InfoCenter

UTF-7

UTF-7 is an encoding that is used to encode Unicode characters by using only the range of ASCII characters. This encoding has the advantage that even in environments or operating systems that understand only 7-bit ASCII, Unicode characters can be represented and transferred.

For example, some Internet protocols such as SMTP for email, only allow the 128 ASCII characters and all other major bytes are not allowed. All of the other UTF encodings use at least 8 bits, so that they can not be used for such purposes.

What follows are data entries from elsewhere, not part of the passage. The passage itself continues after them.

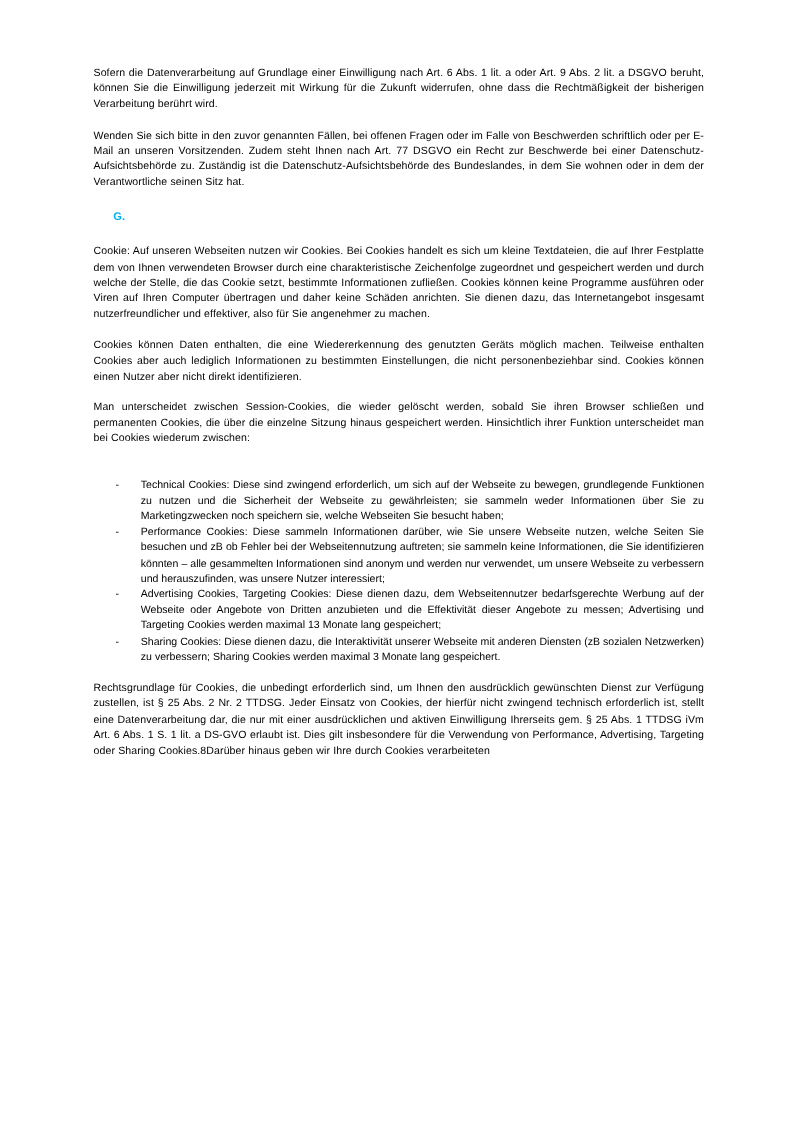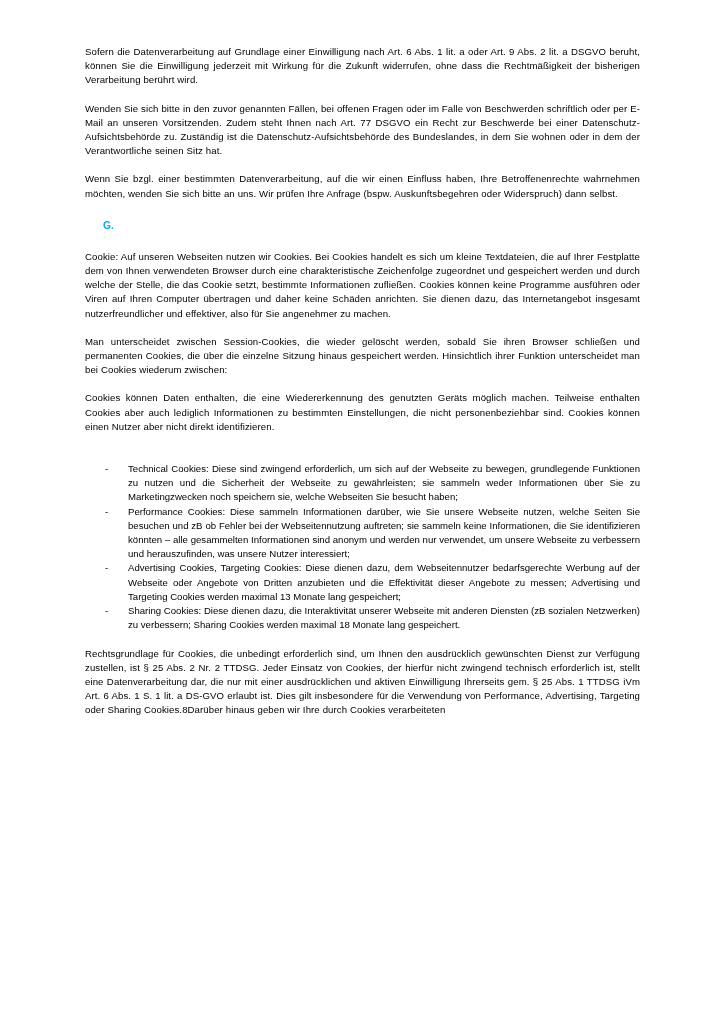"Sofern die Datenverarbeitung auf" .page { padding: 45px 84px 0 85px -> 60px 84px 0 85px }
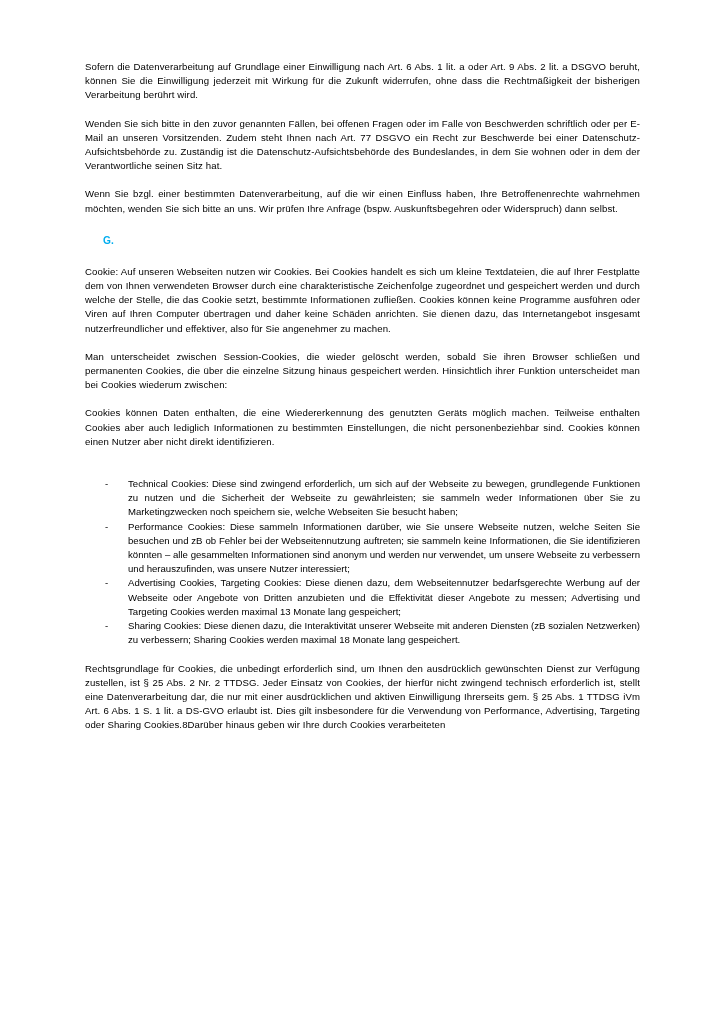"Wenn Sie bzgl. einer bestimmten" p.body-text { html: <p>Wenn Sie bzgl. einer bestimmten Datenverarbeitung, auf die wir einen Einfluss haben, Ihre Betroffenenrechte wahrnehmen möchten, wenden Sie sich bitte an uns. Wir prüfen Ihre Anfrage (bspw. Auskunftsbegehren oder Widerspruch) dann selbst.</p> -> none }
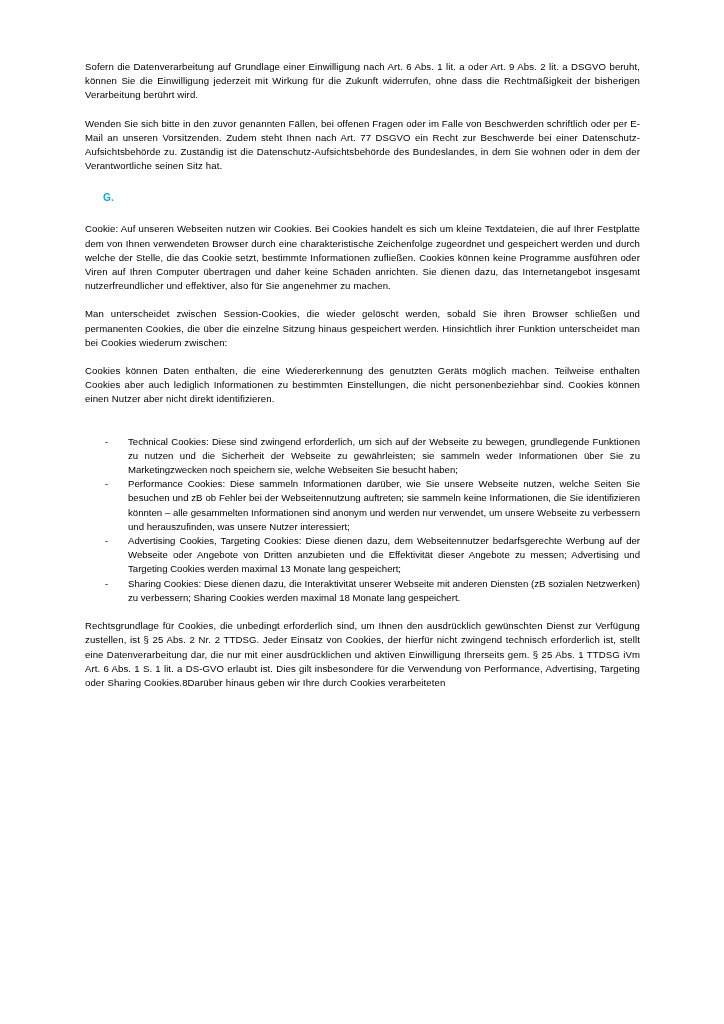"Man unterscheidet zwischen" p.body-text { order: before "Cookies können Daten enthalten, die" -> after "Cookies können Daten enthalten, die" }
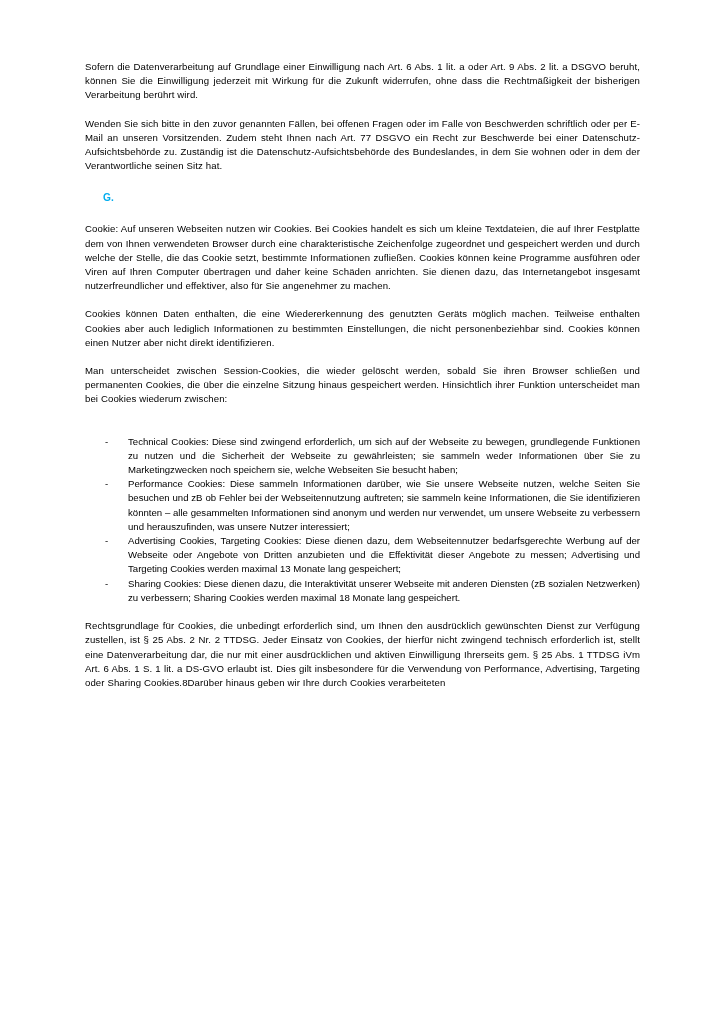"Sharing Cookies: Diese dienen dazu," span { text: 18 -> 3 }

The characters A to Z, a to z, 0 to 9 and the special characters ' ( ) , . / : - ? remain in the coding as they are. Thus, texts that are predominantly composed of ASCII characters remain largely readable. The ASCII characters ! " # $ % & * ; < = > @ [ ] ^ _ ` { | } can be remained as they are, but should be coded, since they may not be understood by all programs and protocols. All other characters are encoded and also converted to ASCII characters. The + marks the beginning of such an encoding, the - (or any other character which can not occur in the encoding) marks the end.

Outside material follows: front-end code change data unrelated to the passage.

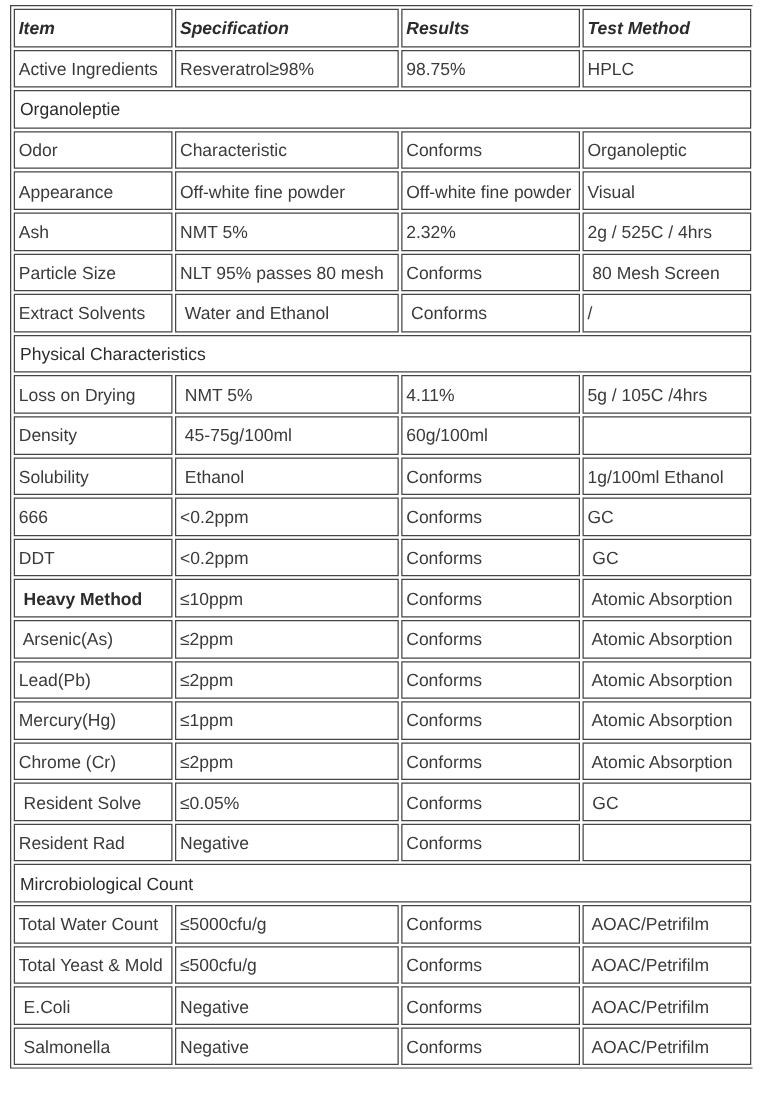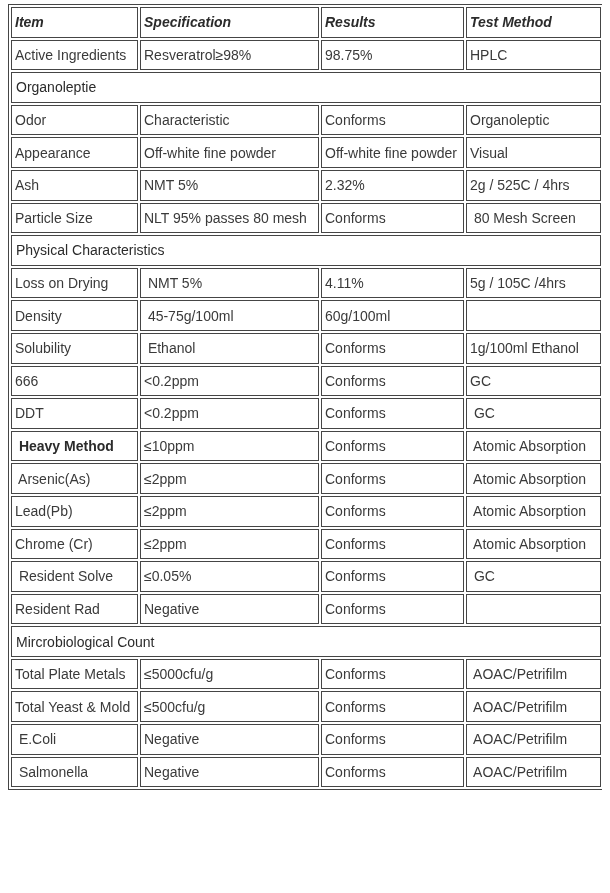"Extract Solvents" tr { html: none -> <tr> <td>Extract Solvents</td> <td> Water and Ethanol</td> <td> Conforms</td> <td>/</td> </tr> }
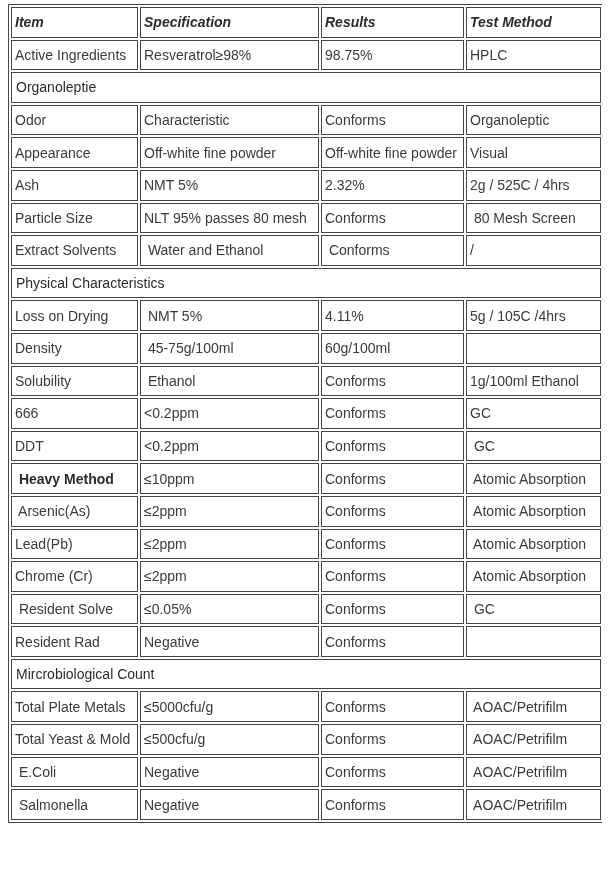"Mercury(Hg)" tr { html: none -> <tr> <td>Mercury(Hg)</td> <td>≤1ppm</td> <td>Conforms</td> <td> Atomic Absorption</td> </tr> }
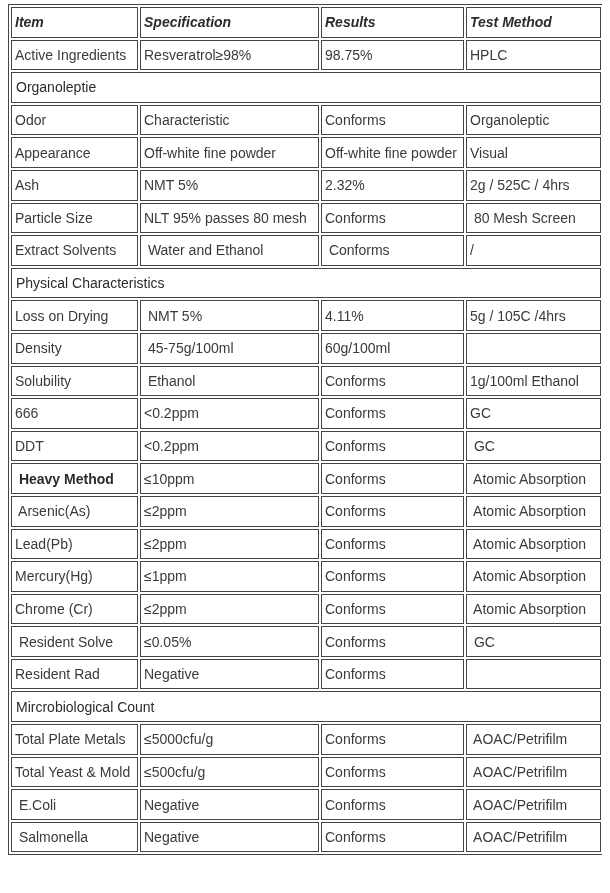"Total Plate Metals" td { text: Plate Metals -> Water Count }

The German word for cheese "Käse", for instance, would be coded as K+AOQ-se. The ASCII characters K, s and e remain the same, while "ä" is converted to AOQ (other ASCII characters). The beginning and the end of this sequence are marked with - and +.

Although UTF-7 has a large coding efficiency, it could not prevail because the decoding and encoding is relatively difficult, encodings like UTF-8 can be understood by most software and almost always the 7-bit limitation does not matter much.